▶ **WHAT IS EXPECTED**
Although the entries contain pictures, return everything else in them verbatim and omit the pictures.
====================
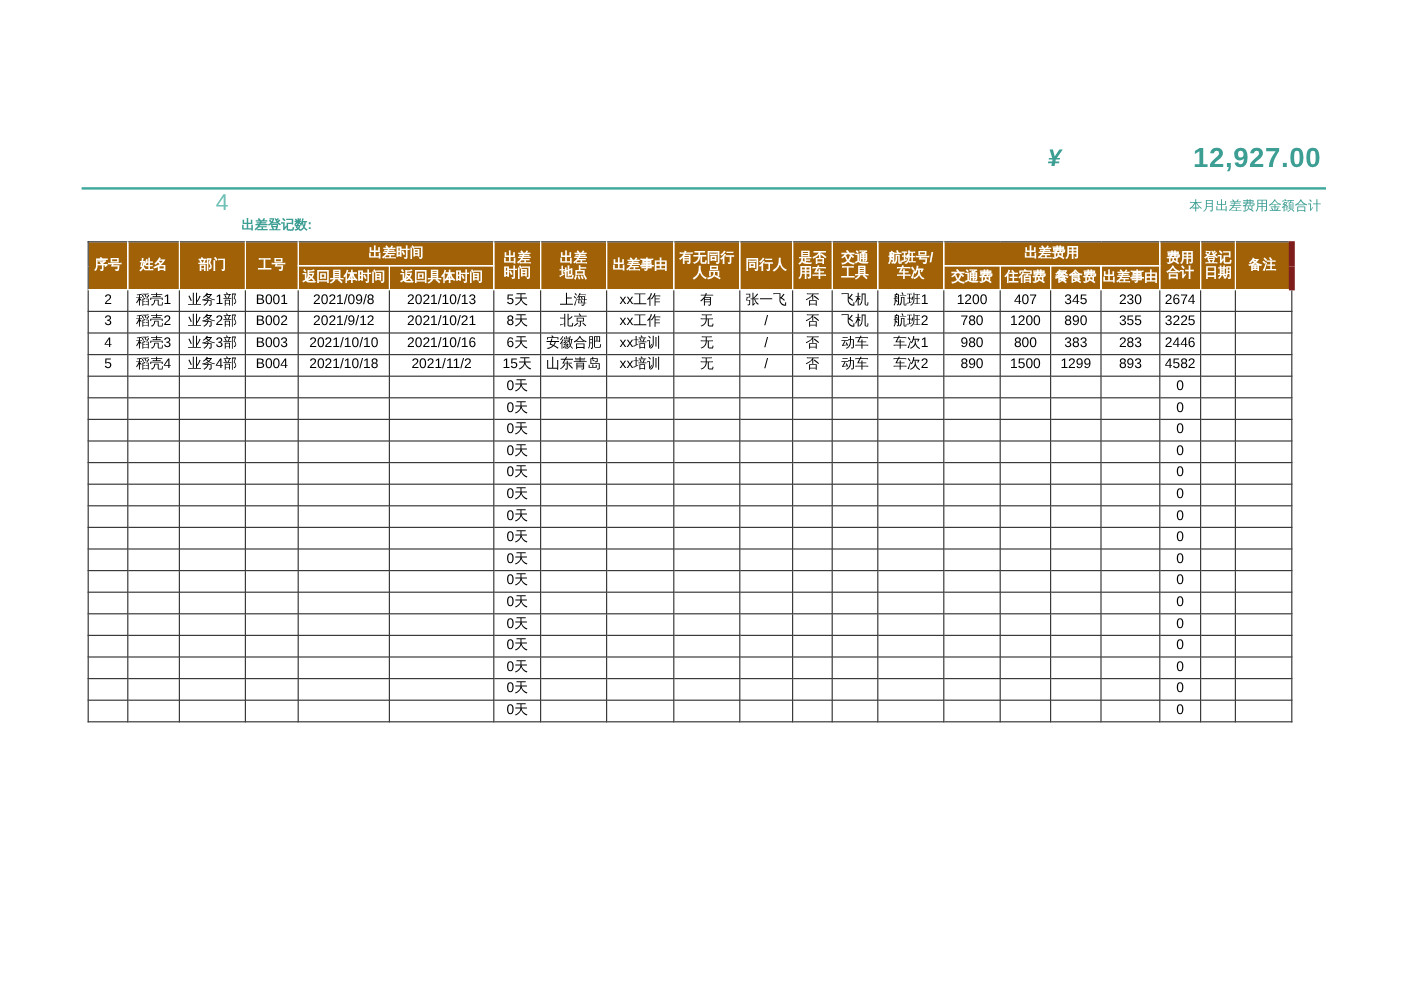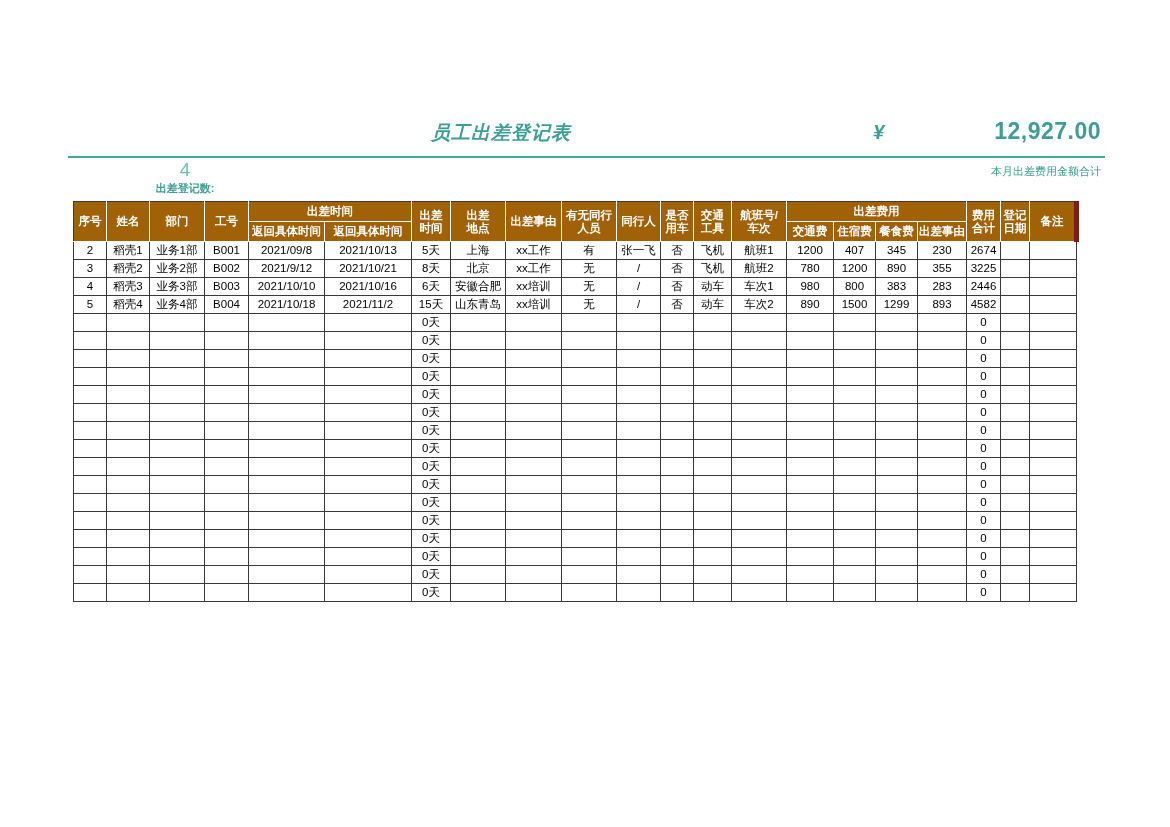--- a/index.html
+++ b/index.html
@@ -151,7 +151,6 @@
 
 <div class="header">
 
-  <div class="doc-title">员工出差登记表</div>
 
   <div class="amount-wrap">
     <span class="yen-sign">¥</span>

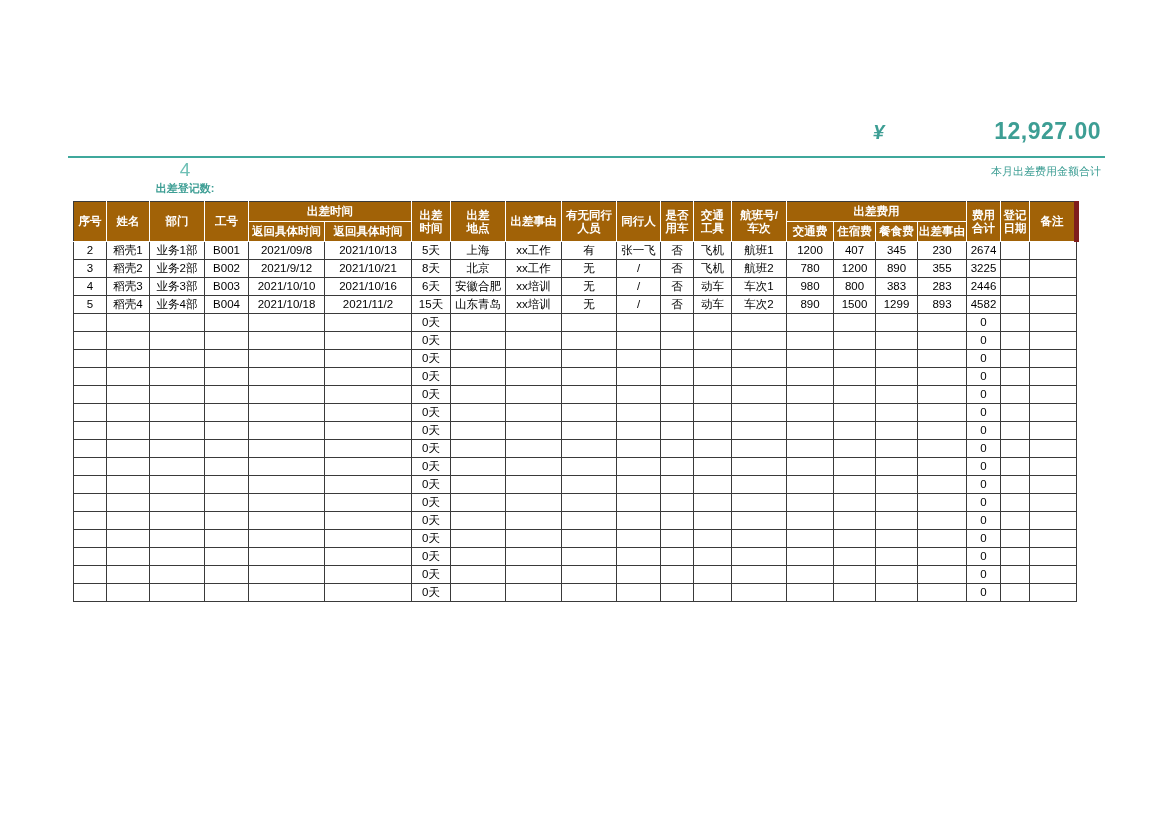--- a/index.html
+++ b/index.html
@@ -91,6 +91,7 @@
     color: #3D9E94;
     line-height: 14px;
     margin-top: 1px;
+    text-align: right;
   }
 
   .total-label {

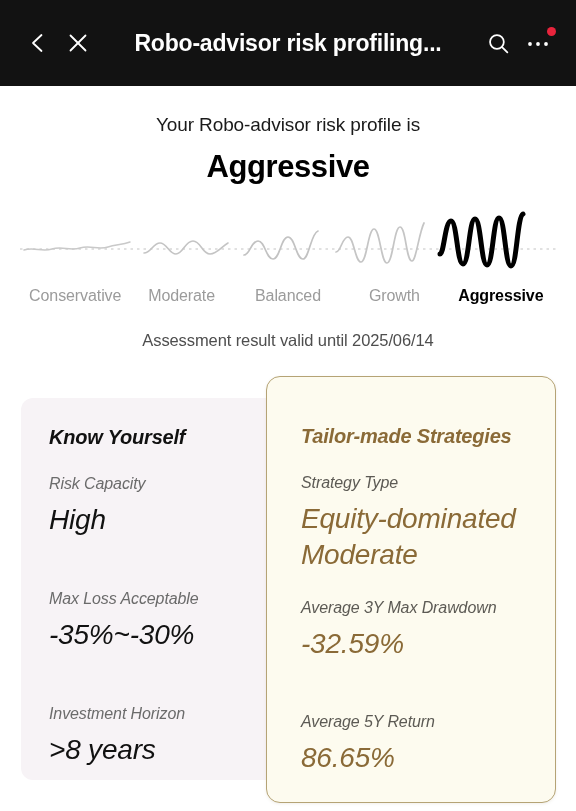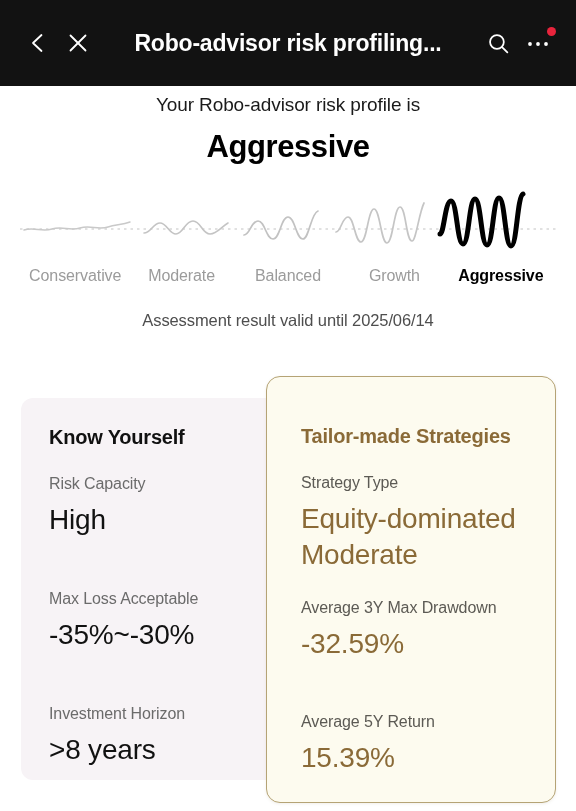--- a/index.html
+++ b/index.html
@@ -62,7 +62,7 @@
   
   .intro {
     text-align: center;
-    padding-top: 8px;
+    padding-top: 28px;
   }
   .intro-sub {
     font-size: 19px;

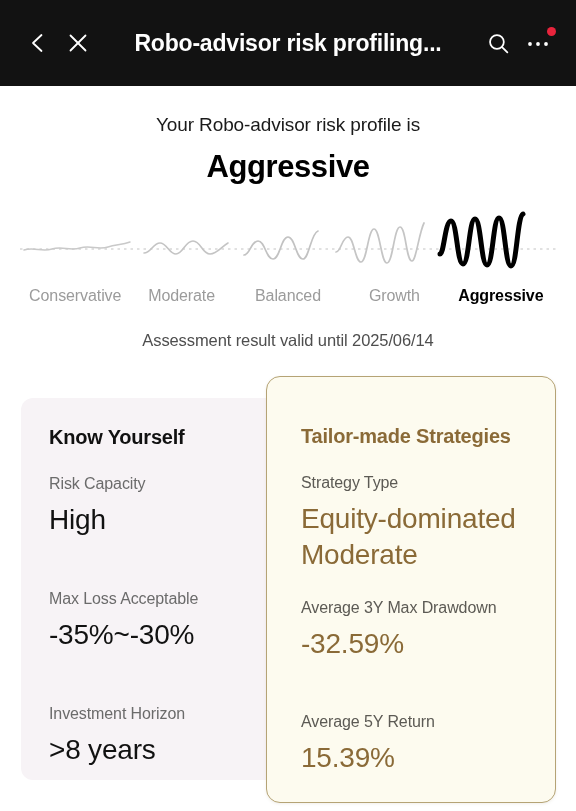--- a/index.html
+++ b/index.html
@@ -120,6 +120,7 @@
     top: 376px;
     width: 456px;
     height: 435px;
+    font-style: italic;
   }
   .card-left {
     position: absolute;

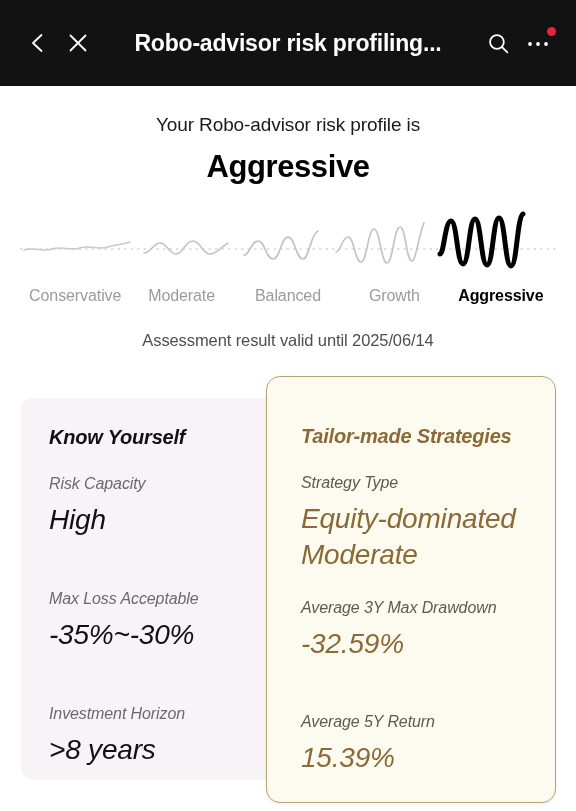--- a/index.html
+++ b/index.html
@@ -287,7 +287,7 @@
 
     <div class="field gap-xl">
       <div class="field-label">Average 5Y Return</div>
-      <div class="field-value">15.39%</div>
+      <div class="field-value">86.65%</div>
     </div>
   </div>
====================
▶ **SOLVED EXERCISE**
--- a/index.html
+++ b/index.html
@@ -151,7 +151,6 @@
 
 <div class="header">
 
-  <div class="doc-title">员工出差登记表</div>
 
   <div class="amount-wrap">
     <span class="yen-sign">¥</span>

--- a/index.html
+++ b/index.html
@@ -91,6 +91,7 @@
     color: #3D9E94;
     line-height: 14px;
     margin-top: 1px;
+    text-align: right;
   }
 
   .total-label {

--- a/index.html
+++ b/index.html
@@ -62,7 +62,7 @@
   
   .intro {
     text-align: center;
-    padding-top: 8px;
+    padding-top: 28px;
   }
   .intro-sub {
     font-size: 19px;

--- a/index.html
+++ b/index.html
@@ -120,6 +120,7 @@
     top: 376px;
     width: 456px;
     height: 435px;
+    font-style: italic;
   }
   .card-left {
     position: absolute;

--- a/index.html
+++ b/index.html
@@ -287,7 +287,7 @@
 
     <div class="field gap-xl">
       <div class="field-label">Average 5Y Return</div>
-      <div class="field-value">15.39%</div>
+      <div class="field-value">86.65%</div>
     </div>
   </div>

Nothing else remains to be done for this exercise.